● **WORK INSTRUCTION**
This calls for a verbatim copy of all the data, with no images carried over.
+++
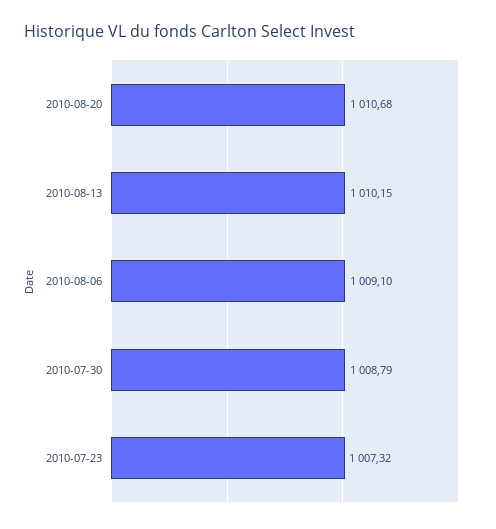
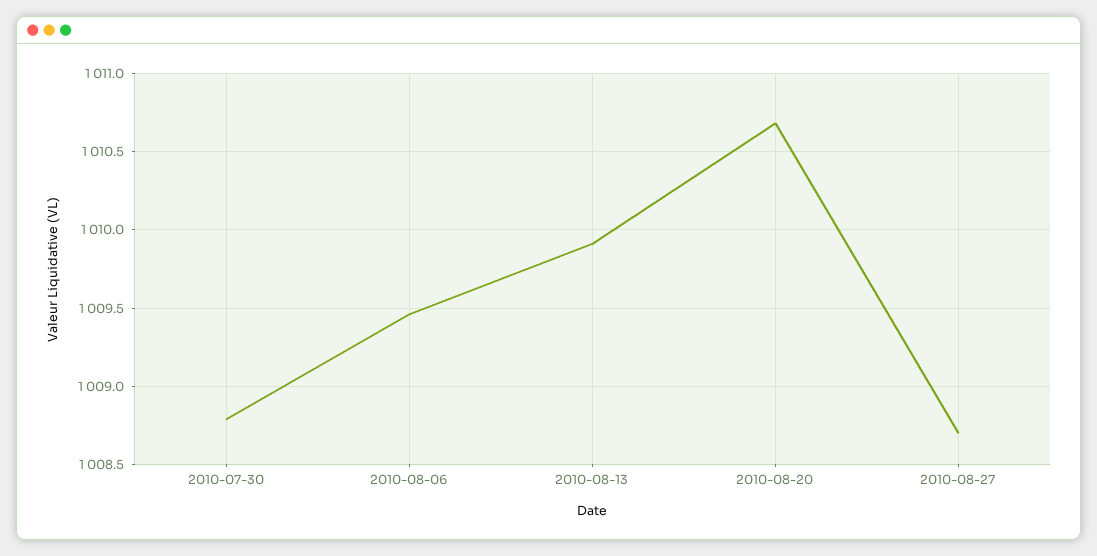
2010-08-13: 1010.15 -> 1009.9
2010-08-06: 1009.1 -> 1009.45
2010-07-23: 1007.32 -> none
2010-08-27: none -> 1008.7

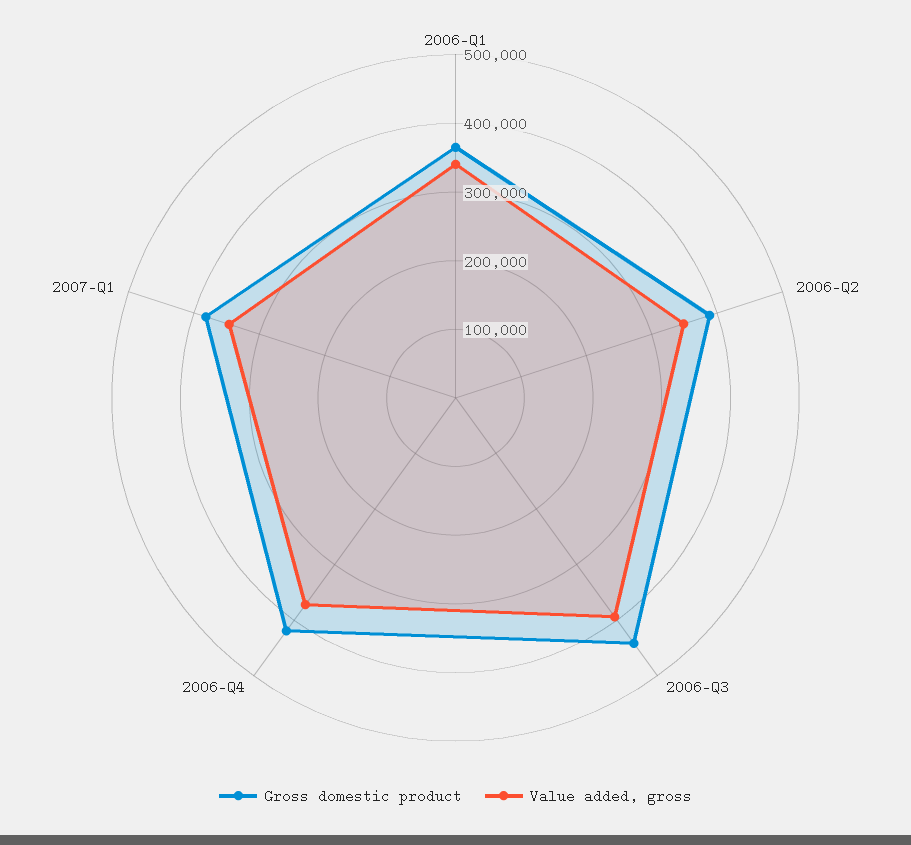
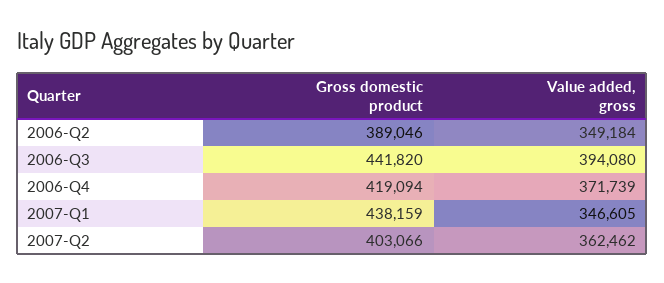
Gross domestic product, 2006-Q1: 360000 -> none
Value added, gross, 2006-Q1: 340000 -> none
Gross domestic product, 2007-Q1: 380000 -> 438159
Gross domestic product, 2007-Q2: none -> 403066
Value added, gross, 2007-Q2: none -> 362462

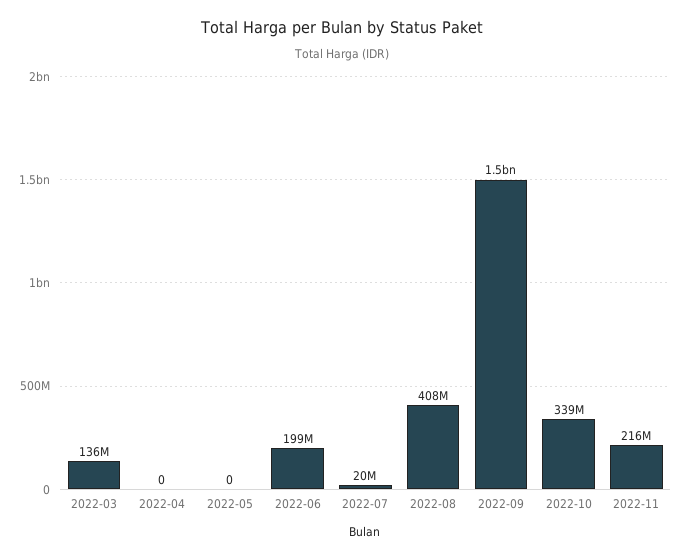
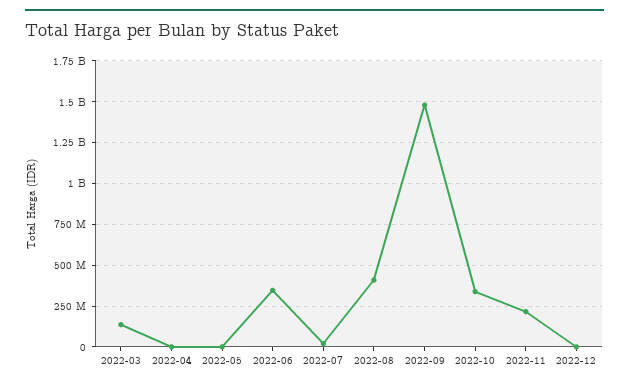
2022-06: 199000000 -> 350000000
2022-12: none -> 0

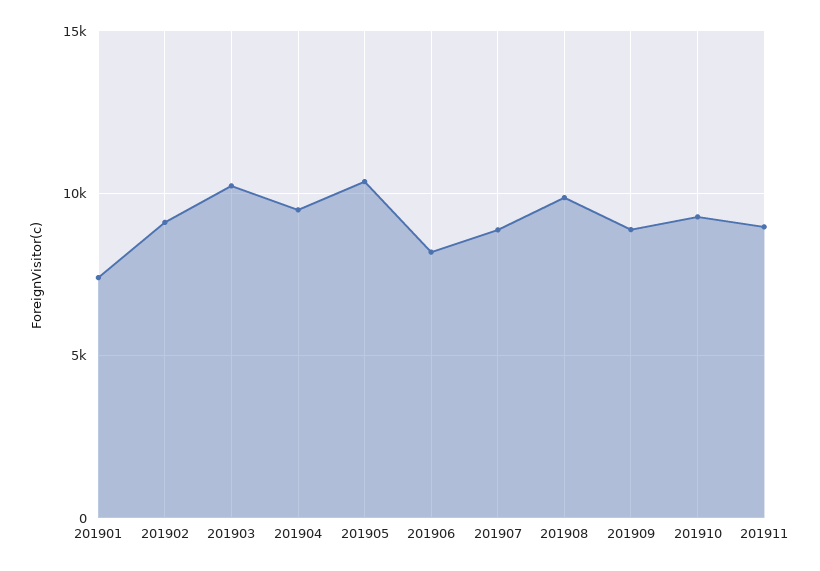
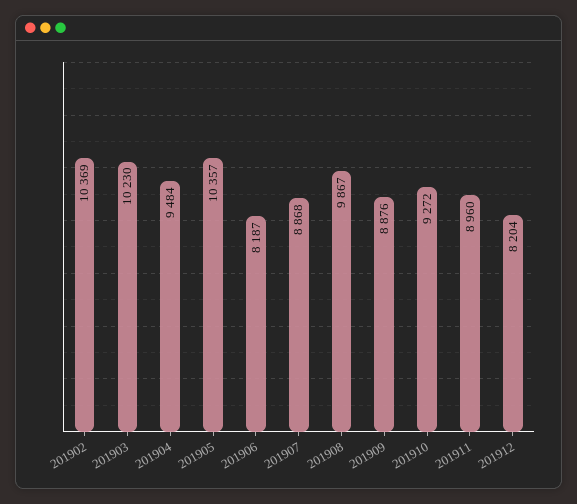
201901: 7500 -> none
201902: 9000 -> 10369
201912: none -> 8204

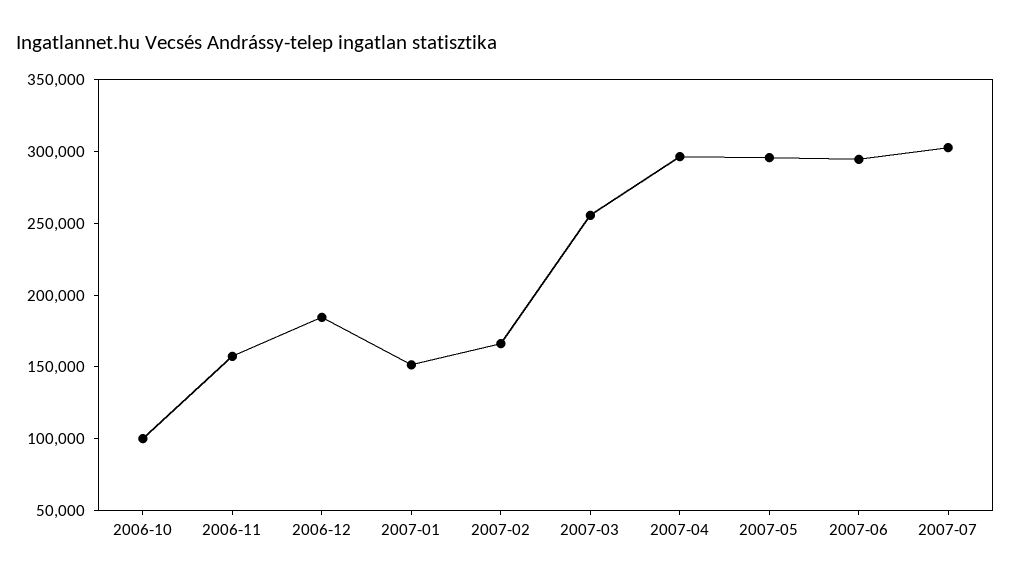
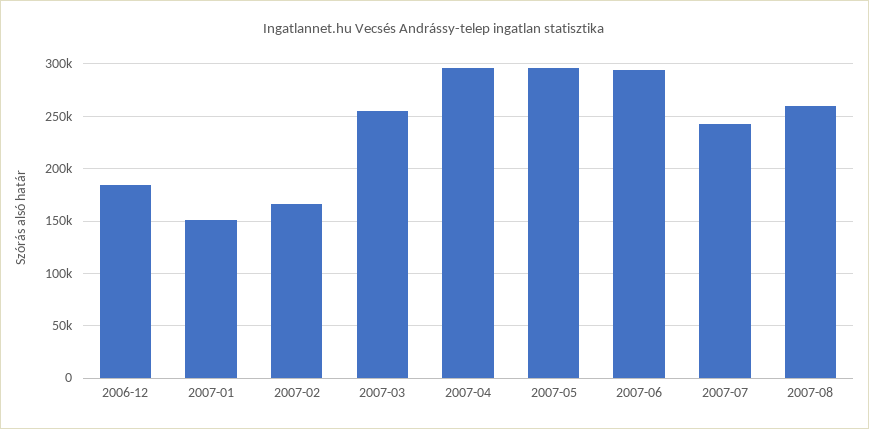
2006-10: 100000 -> none
2006-11: 160000 -> none
2007-07: 300000 -> 240000
2007-08: none -> 260000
+++
● **ANSWER SECTION**
2010-08-13: 1010.15 -> 1009.9
2010-08-06: 1009.1 -> 1009.45
2010-07-23: 1007.32 -> none
2010-08-27: none -> 1008.7

Gross domestic product, 2006-Q1: 360000 -> none
Value added, gross, 2006-Q1: 340000 -> none
Gross domestic product, 2007-Q1: 380000 -> 438159
Gross domestic product, 2007-Q2: none -> 403066
Value added, gross, 2007-Q2: none -> 362462

2022-06: 199000000 -> 350000000
2022-12: none -> 0

201901: 7500 -> none
201902: 9000 -> 10369
201912: none -> 8204

2006-10: 100000 -> none
2006-11: 160000 -> none
2007-07: 300000 -> 240000
2007-08: none -> 260000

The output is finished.